Bene i conti Mediaset, male Rai, incerti Dazn

Ci sono i primi conti di metà stagione: bene Mediaset, male la Rai, non chiari quelli di Dazn, l’ultima arrivata nel mondo dei diritti televisivi. La ripresa della programmazione autunnale sta evidenziando cambiamenti, spostamenti, revisioni condizionati dalla pandemia sanitaria. Nell’industria dello spettacolo all’ottimo successo della Mostra del cinema di Venezia non sta, per ora, rispondendo il ritorno del pubblico nelle sale cinematografiche, anche a causa delle incertezze sugli ingressi green pass e sugli spostamenti con i mezzi pubblici. Nel frattempo però fervono a Cinecittà lavori di ampliamento, di ristrutturazioni per rendere la struttura seconda soltanto ad Hollywood, rivalutando studi (celebre il 5 di Fellini), ricerca di nuovi spazi e valorizzazione dell’enorme e prezioso archivio dell’Istituto Luce. I dati dicono per quanto riguarda Mediaset che c’è una ripresa degli introiti della pubblicità, affossata per un biennio dalle restrizioni imposte dal coronavirus.

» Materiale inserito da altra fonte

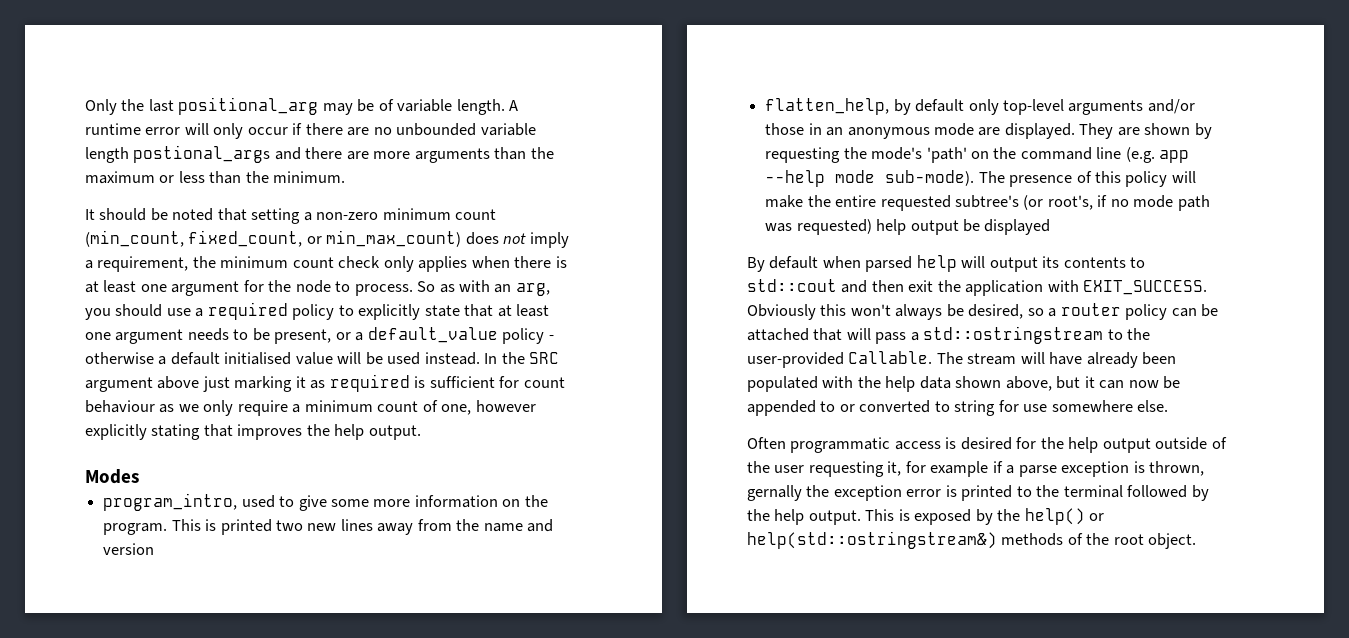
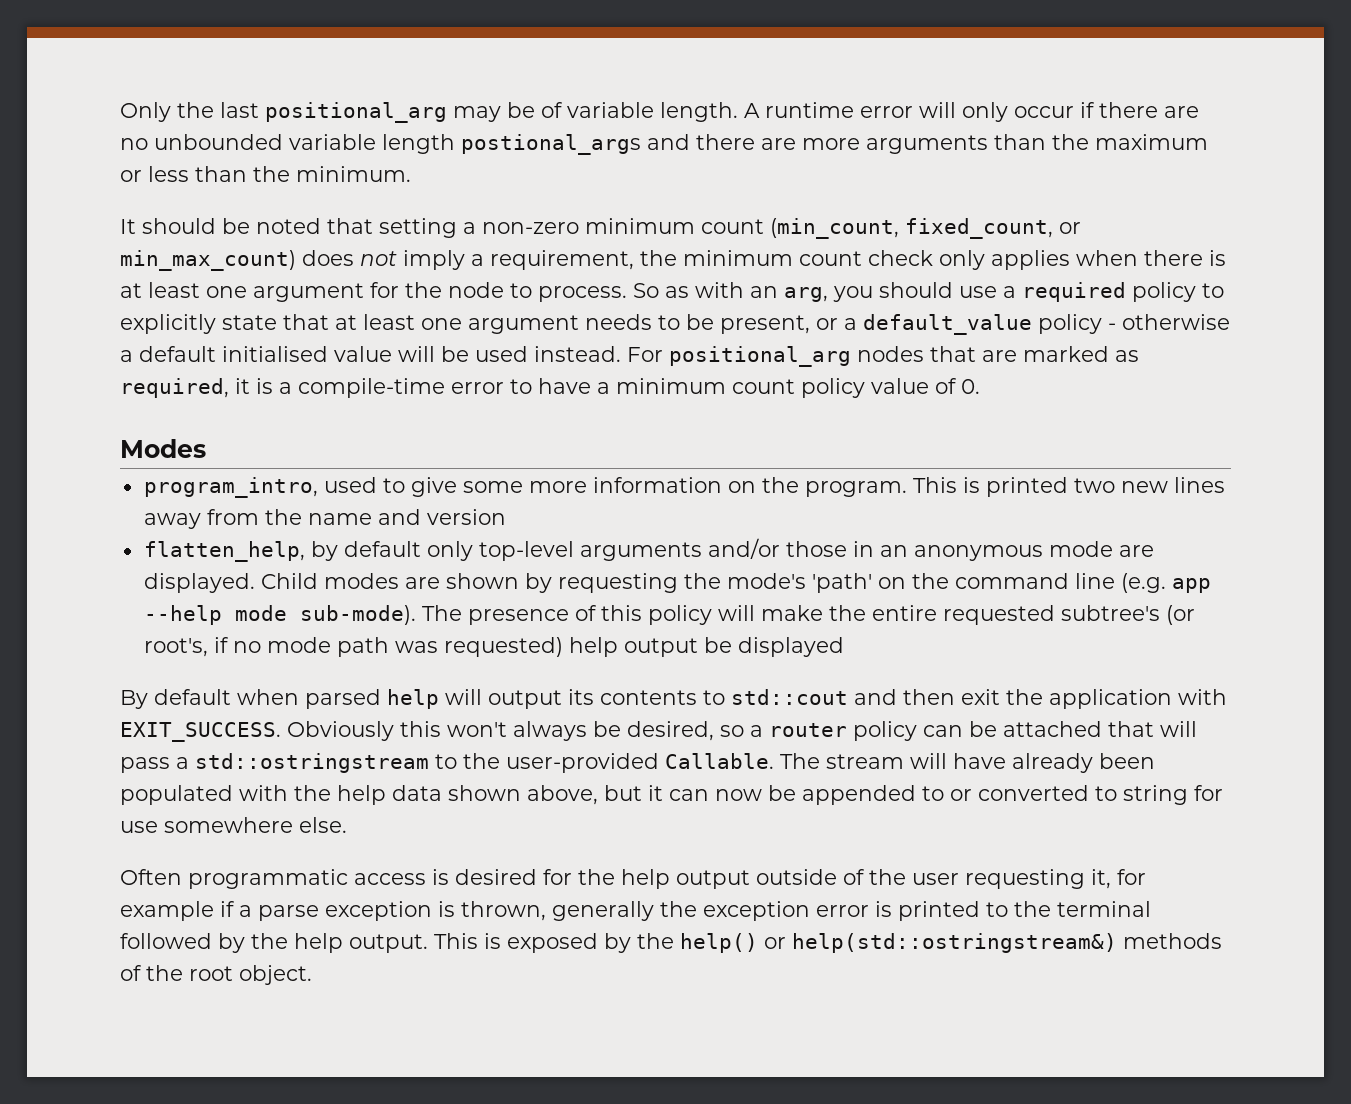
[484,352,560,364] [85,374,565,392] [85,400,536,416] [85,424,421,440] In the SRC argument above just marking it as required is sufficient for count behaviour as we only require a minimum count of one, however explicitly stating that improves the help output. -> [627,346,1139,367] [120,378,980,398] For positional_arg nodes that are marked as required, it is a compile-time error to have a minimum count policy value of 0.
[1079,123,1114,139] They -> [260,573,399,589] Child modes
[747,485,802,501] gernally -> [552,901,654,921] generally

Nel presentare la “semestrale” Pier Silvio Berlusconi e Matteo Giordani, manager marketing di Publitalia, hanno evidenziato che la raccolta (+526 milioni nel secondo trimestre 21) sarà superiore dell’1 per cento nei primi 9 mesi dell’anno rispetto allo stesso periodo del 2019, cioè prima del Covid. Mediaset torna quindi all’utile pari a 226, 7 milioni, frutto dei ricavi netti consolidati saliti a 1.387, 2 milioni (963, 7 in Italia e 423,6 in Spagna). Bene quindi i risultati della partecipata al 40 per cento El Tower e la partecipazione in ProsiebenSat 1. Il gruppo di Cologno Monzese guarda con moderato ottimismo la crescita in Europa. L’appuntamento più ravvicinato è quello del 28 settembre quando sarà perfezionata la fusione per incorporazione di Mediaset spa nelle newco con sede legale ad Amsterdam che darà vita a Mediaset Nv, che prenderà il nome di Mfe, finita la battaglia legale con Vivendi del bretone Vincente Bollorè.

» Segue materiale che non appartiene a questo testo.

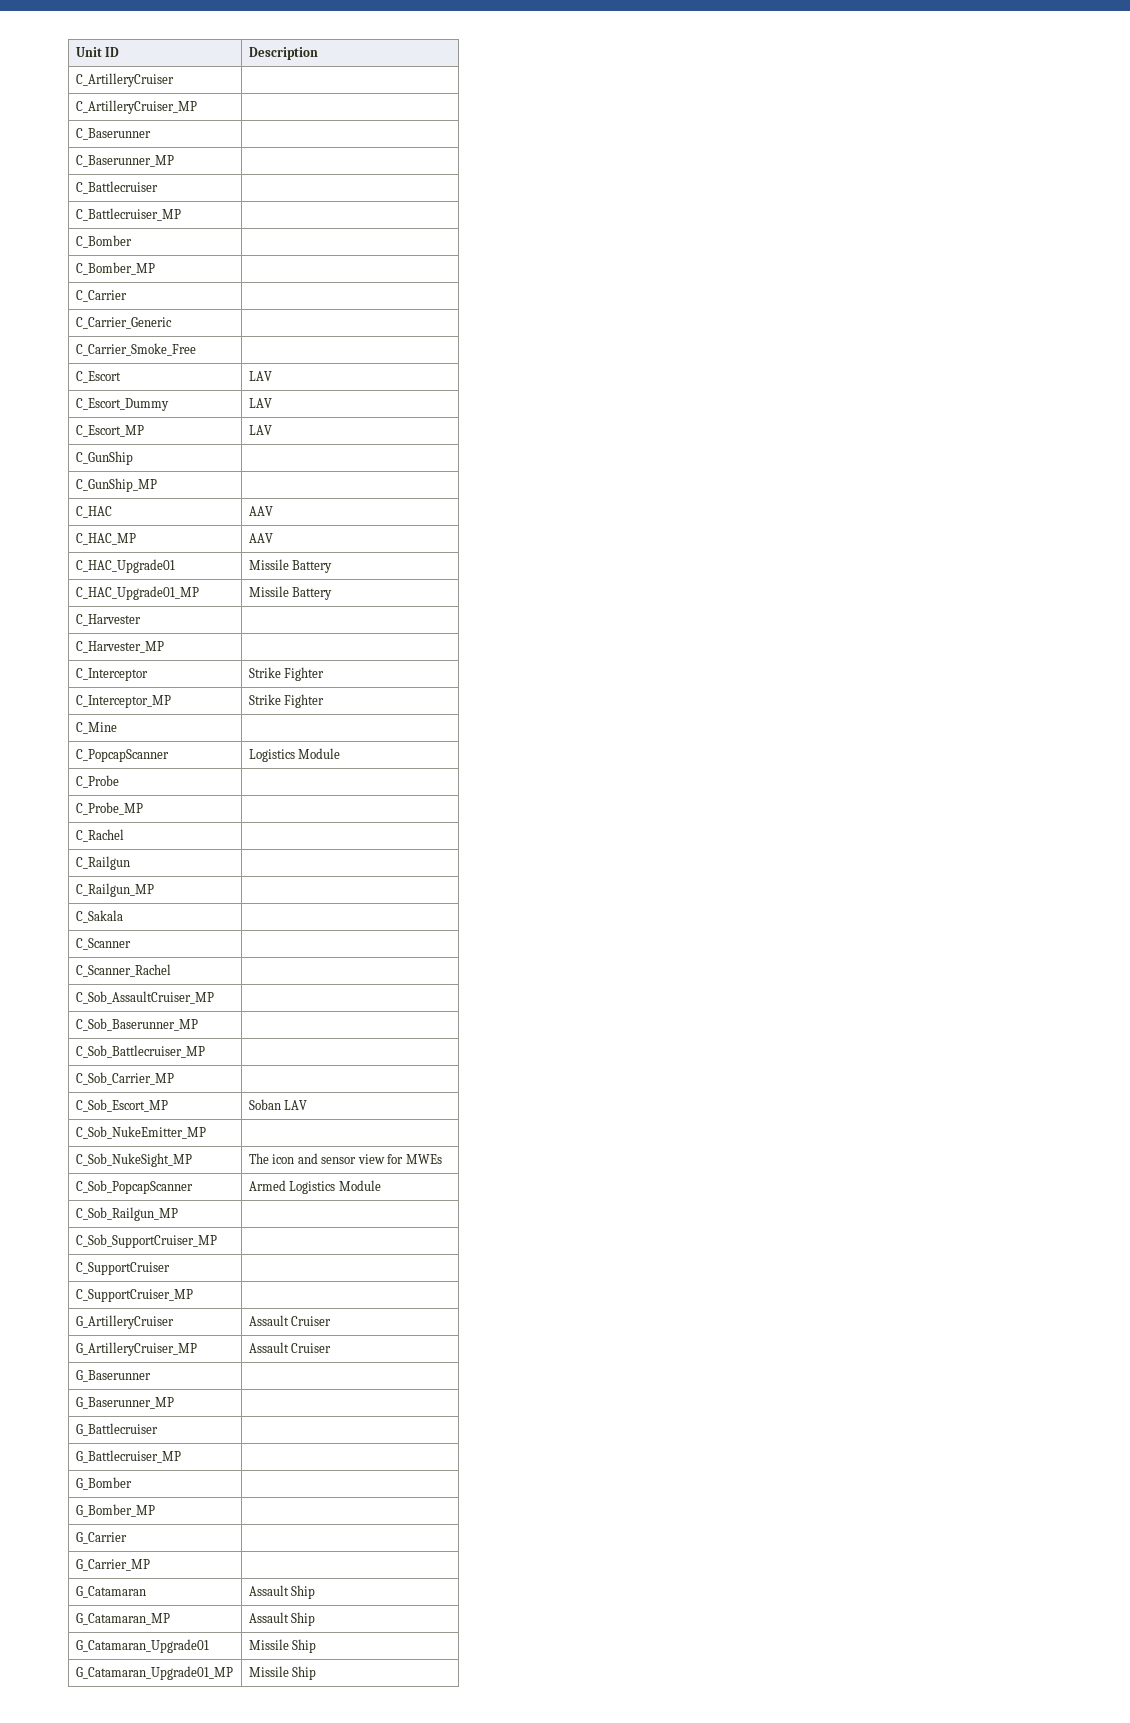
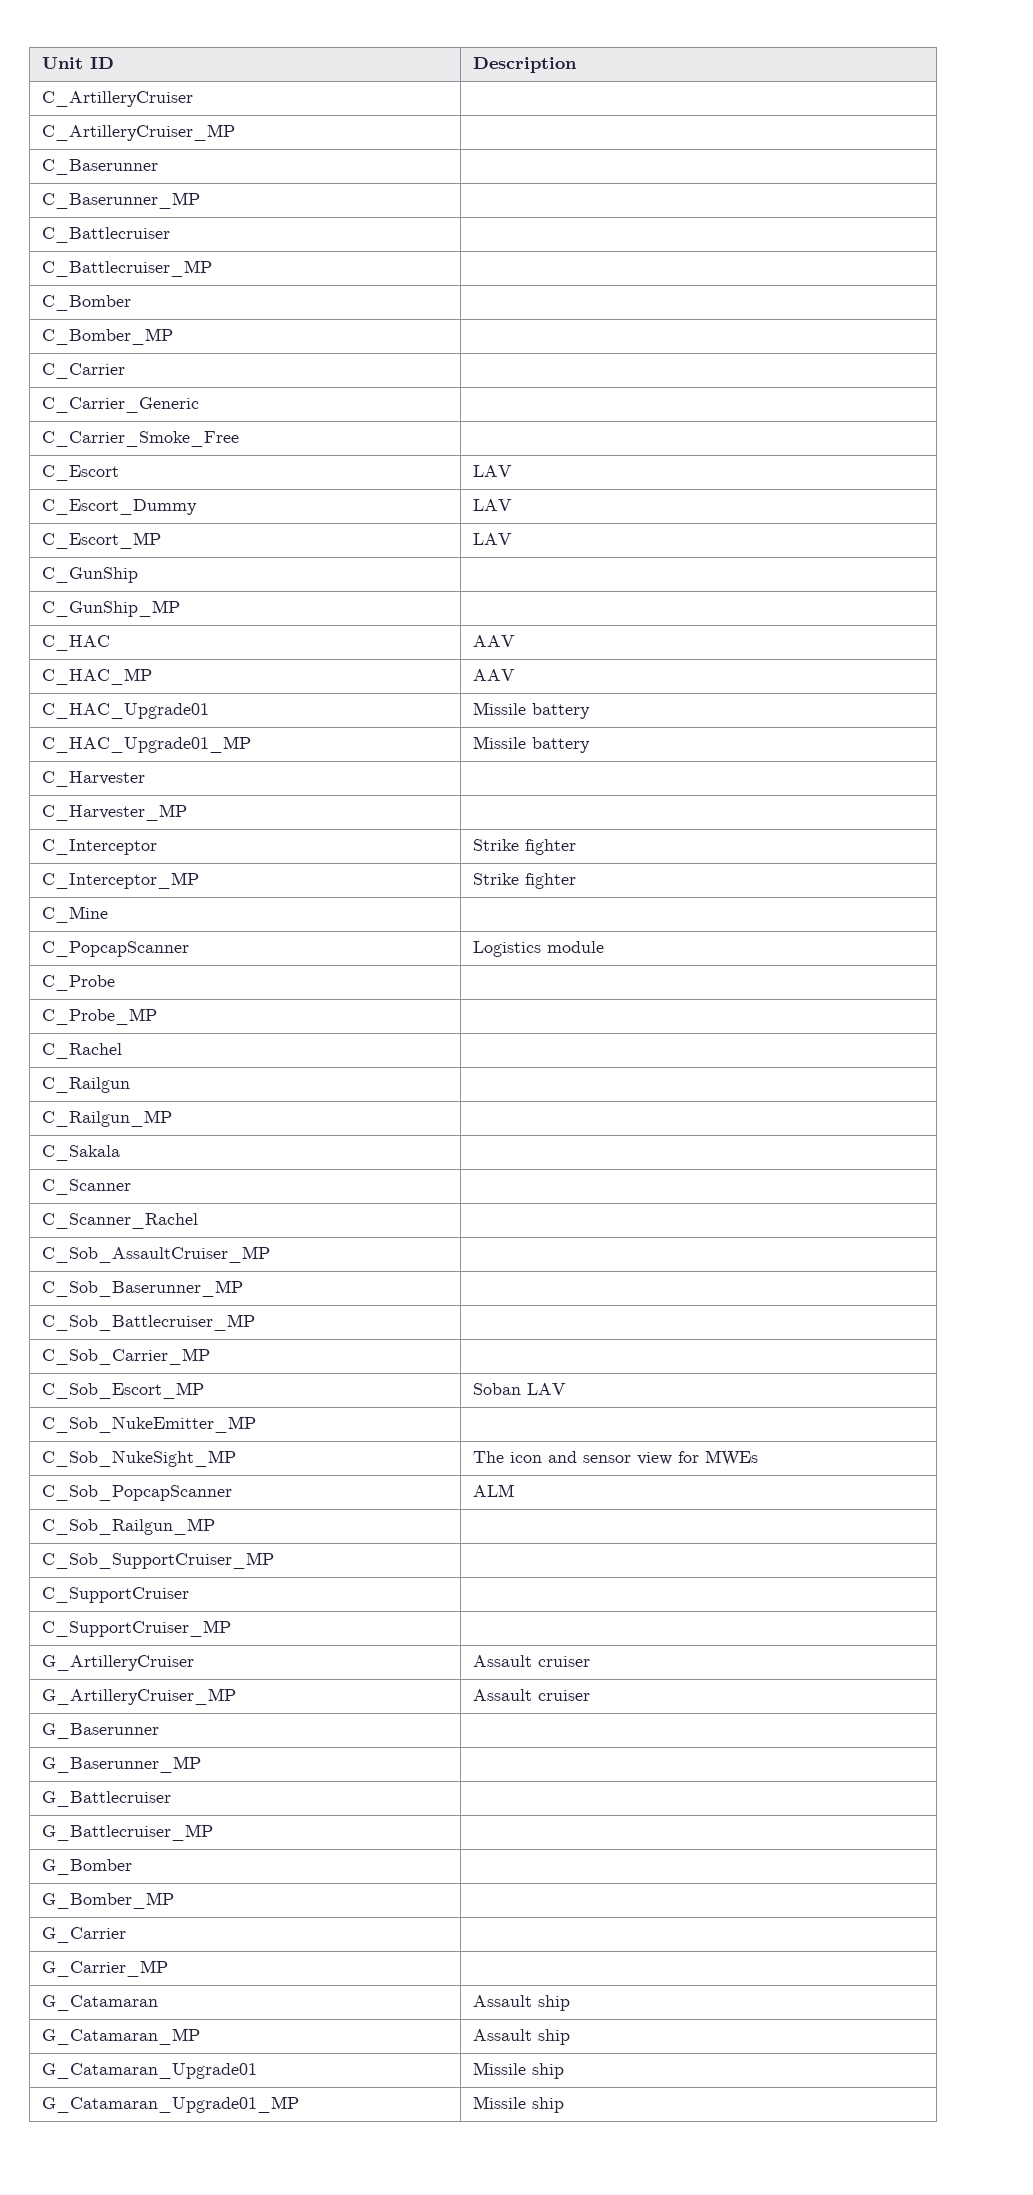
[292,560,333,573] Battery -> [532,703,591,719] battery
[292,587,333,600] Battery -> [532,737,591,753] battery
[284,667,325,681] Fighter -> [525,839,577,855] fighter
[284,694,325,708] Fighter -> [525,873,577,889] fighter
[298,748,341,759] Module -> [547,941,605,953] module
[248,1180,381,1194] Armed Logistics Module -> [473,1484,515,1497] ALM
[291,1316,332,1326] Cruiser -> [538,1656,591,1667] cruiser
[291,1343,332,1353] Cruiser -> [538,1690,591,1701] cruiser
[291,1585,316,1599] Ship -> [538,1995,571,2011] ship
[291,1612,316,1626] Ship -> [538,2029,571,2045] ship
[292,1639,317,1653] Ship -> [532,2063,565,2079] ship
[292,1666,317,1680] Ship -> [532,2097,565,2113] ship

Male i conti della Rai. L’amministratore delegato e direttore generale ad interim Carlo Fuortes, nel presentare l’offerta 2021/22 di Radio Rai, non ha nascosto la necessità per l’azienda di viale Mazzini di operare tagli consistenti dei costi. Sui tavoli del settimo piano c’è il dossier dei 300 milioni in rosso da recuperare. I nuovi vertici devono operare risparmi. Le eventuali nomine che saranno effettuate dopo le elezioni amministrative saranno condizionate dagli equilibri politici e dagli aspetti economici, che dovrebbero impedire acquisizioni esterne. Quasi sicuramente salterà la costruzione della Saxa Rubra del Nord voluta all’ultimo momento dal vecchio Cda guidato da Marcello Foa. L’operazione Portello avrebbe comportato l’esborso di milioni e milioni per un progetto che ha raccolto molte critiche. Tra l’altro un polo milanese di questo tipo avrebbe danneggiato fortemente Roma che ha una grossa struttura nel settore dell’audio-video, nella produzione di film e documentari. A Saxa Rubra c’è, comunque, aria di fibrillazione, come ogni qualvolta che cambiano i vertici di Viale Mazzini. Due gli aspetti su cui si discute maggiormente: la scarsa presenza delle donne ai vertici aziendali, la contestazione del Pd alla consigliera Francesca Bria non ritenuta sufficientemente in linea con le decisioni del partito essendo stata spinta in Cda dal ministro del Lavoro Andrea Orlando. C’è poi la questione degli appalti esterni di troppe trasmissioni di approfondimento: da Uno Mattina a Domenica In, dai Soliti ignoti alla Vita in diretta. L’Agcom, infine, ha aperto un’istruttoria sulla rilevazione degli ascolti Dazn, metodica non considerata conferme.